Item 3.01 | Notice of Delisting or Failure to Satisfy a Continued Listing Rule or Standard; Transfer of Listing |
On November 16, 2023, Henry Schein, Inc. issued a press release announcing that it received an expected notice (the “Notice”) on November 13, 2023 from the Listing Qualifications Department of The Nasdaq Stock Market LLC (“Nasdaq”) advising the Company that it was not in compliance with Nasdaq’s continued listing requirements under the Nasdaq Listing Rule 5250(c)(1) (the “Rule”) because its quarterly report on Form 10-Q for the quarter ended September 30, 2023 (the “Form 10-Q”) would not be filed in a timely manner. The notice and the Company’s response are mandated by Nasdaq and Securities and Exchange Commission (“SEC”) rules.
The Rule requires listed companies to timely file all required periodic reports with the SEC. Henry Schein previously reported on a Form 12b-25 and on a Form 8-K, each filed with the SEC on November 2, 2023, that the Company was unable to file the Form 10-Q within the prescribed time period due to information access limitations arising from the Company’s decision to shut down certain operations as a precautionary measure as a result of the cybersecurity incident it experienced on October 14, 2023. This incident and the Company’s decision to take down certain applications, which affected its operational and information technology systems, was reported by the Company on Form 8-K filed with the SEC on October 16, 2023. The deadline for filing the Form 10-Q was November 14, 2023. Nasdaq has provided the Company with 60 days to submit a plan to come into compliance (the “60-day period”). In its November 2, 2023 filings, the Company publicly reported that it expects to file the Form 10-Q before the end of November 2023, long prior to the end of the 60-day period.
The full text of the press release is attached hereto as Exhibit 99.1.

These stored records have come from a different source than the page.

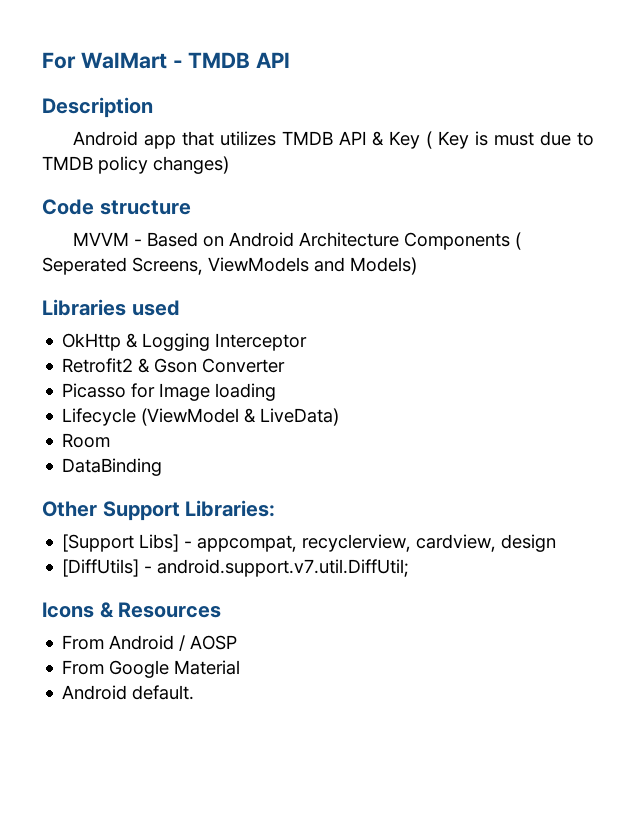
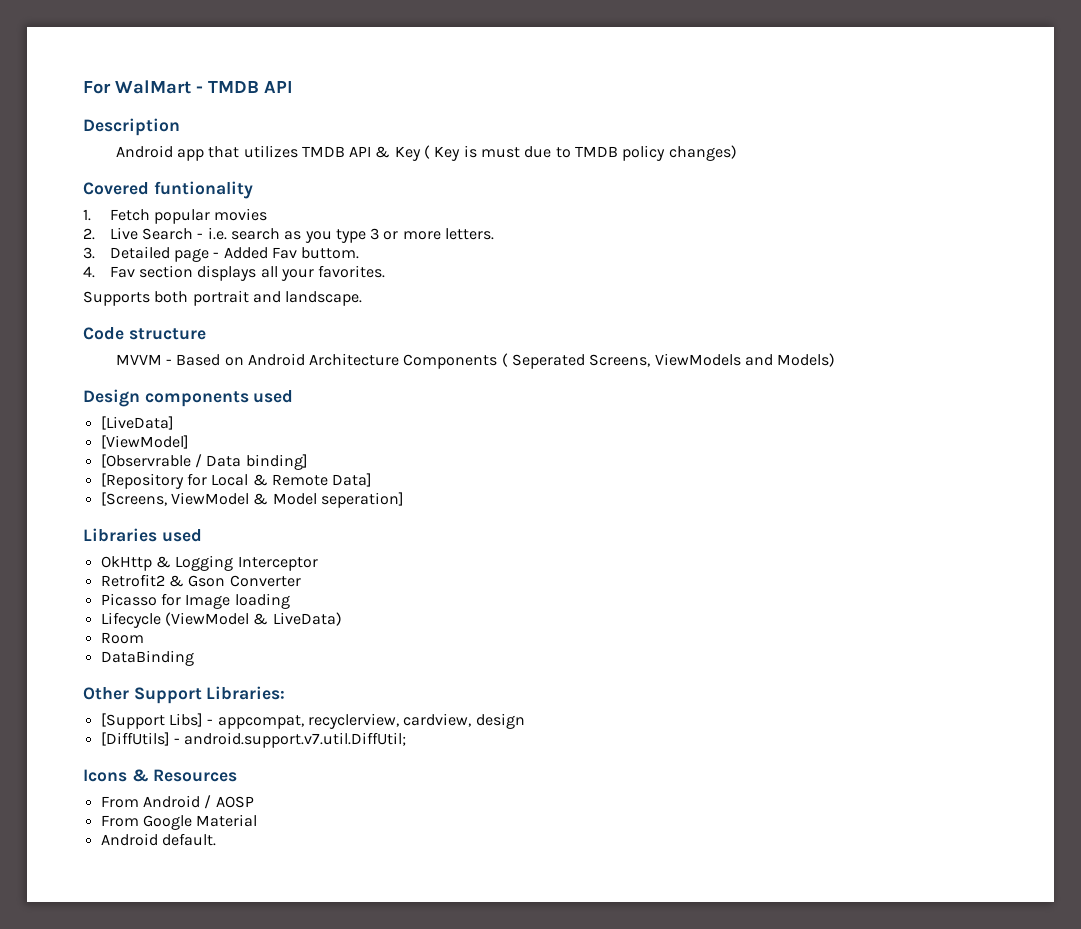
+ Covered funtionality
+ 1. Fetch popular movies
+ 2. Live Search - i.e. search as you type 3 or more letters.
+ 3. Detailed page - Added Fav buttom.
+ 4. Fav section displays all your favorites.
+ Supports both portrait and landscape.
+ Design components used
+ [LiveData]
+ [ViewModel]
+ [Observrable / Data binding]
+ [Repository for Local & Remote Data]
+ [Screens, ViewModel & Model seperation]

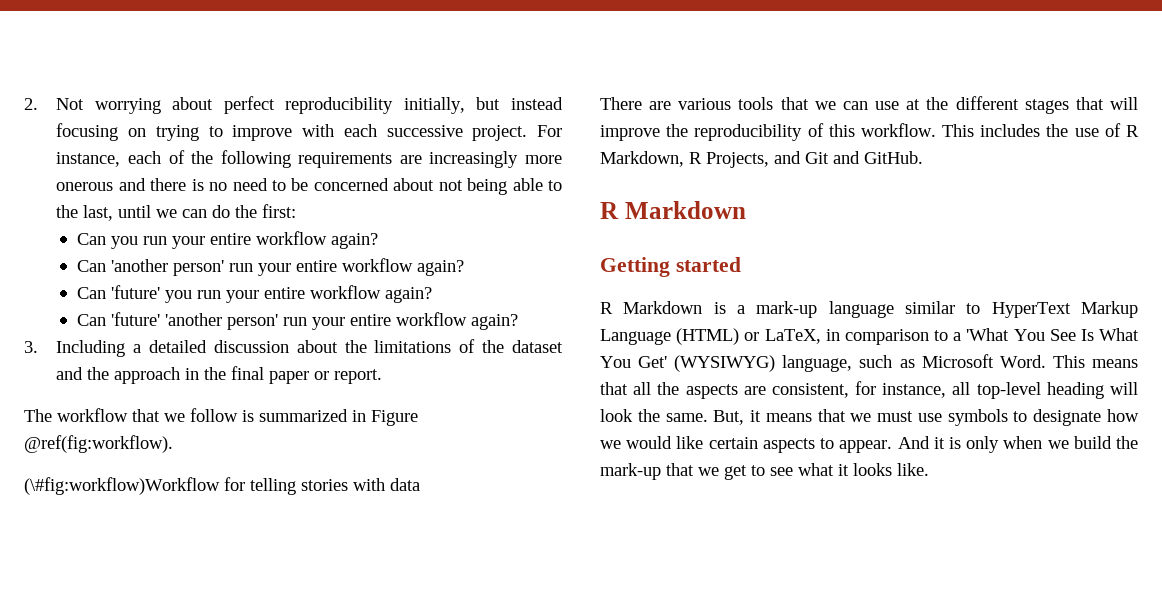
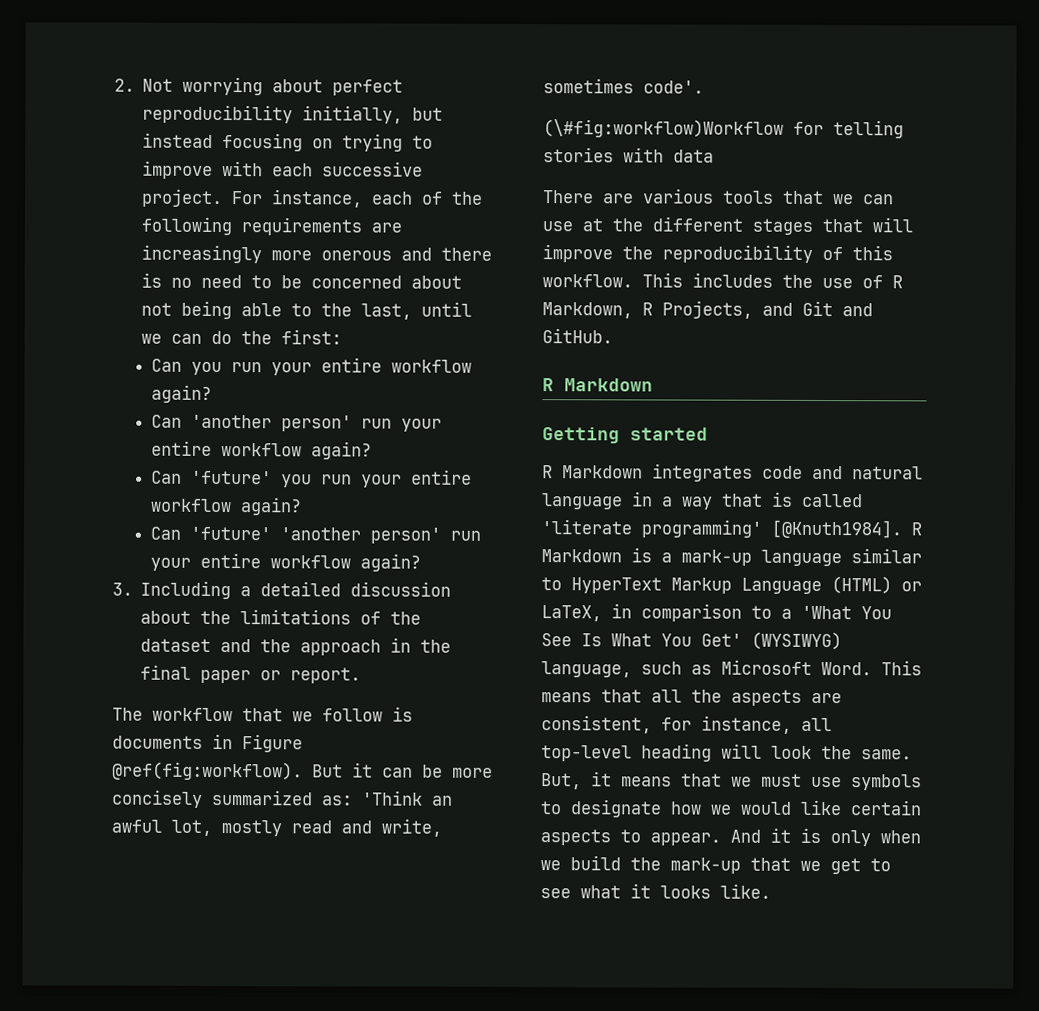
- The workflow that we follow is summarized in Figure @ref(fig:workflow).
+ The workflow that we follow is documents in Figure @ref(fig:workflow). But it can be more concisely summarized as: 'Think an awful lot, mostly read and write, sometimes code'.
- R Markdown is a mark-up language similar to HyperText Markup Language (HTML) or LaTeX, in comparison to a 'What You See Is What You Get' (WYSIWYG) language, such as Microsoft Word.
+ R Markdown integrates code and natural language in a way that is called 'literate programming' [@Knuth1984]. R Markdown is a mark-up language similar to HyperText Markup Language (HTML) or LaTeX, in comparison to a 'What You See Is What You Get' (WYSIWYG) language, such as Microsoft Word.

Item 5.02 | Departure of Directors or Certain Officers; Election of Directors; Appointment of Certain Officers; Compensatory Arrangements of Certain Officers. |
Amendment and Restatement of the Henry Schein, Inc. Deferred Compensation Plan
On November 10, 2023, the Compensation Committee of the Board of Directors of Henry Schein, Inc. (the “Company”) approved the amendment and restatement of the Henry Schein, Inc. Deferred Compensation Plan (the “Plan”), effective as of November 14, 2023. The amendment and restatement incorporates the following changes:
| • | | Joint ventures and other entities owned 50% or more by the Company or its controlled group members are permitted to become participating employers in the Plan, subject to approval by the Company. |
| • | | The eligible annual base compensation (as described in the Plan) threshold to make salary deferrals for plan years commencing with the 2024 Plan year is increased from $175,000 to $225,000. |
| • | | Participants are permitted to make one change to their election with respect to the distribution form of their account balance upon termination of employment (i.e., a lump sum, the default option if no election is made, or annual installments made over 3, 5 or 10 years), provided such change complies with the requirements under Section 409A of the Internal Revenue Code of 1986, as amended. |
| • | | Additional other minor clarifying changes to reflect the Company’s administrative practices under the Plan. |
The foregoing summary of the Plan does not purport to be complete and is subject to, and qualified in its entirety by, the full text of the Plan, which is attached as Exhibit 10.1 and incorporated herein by reference.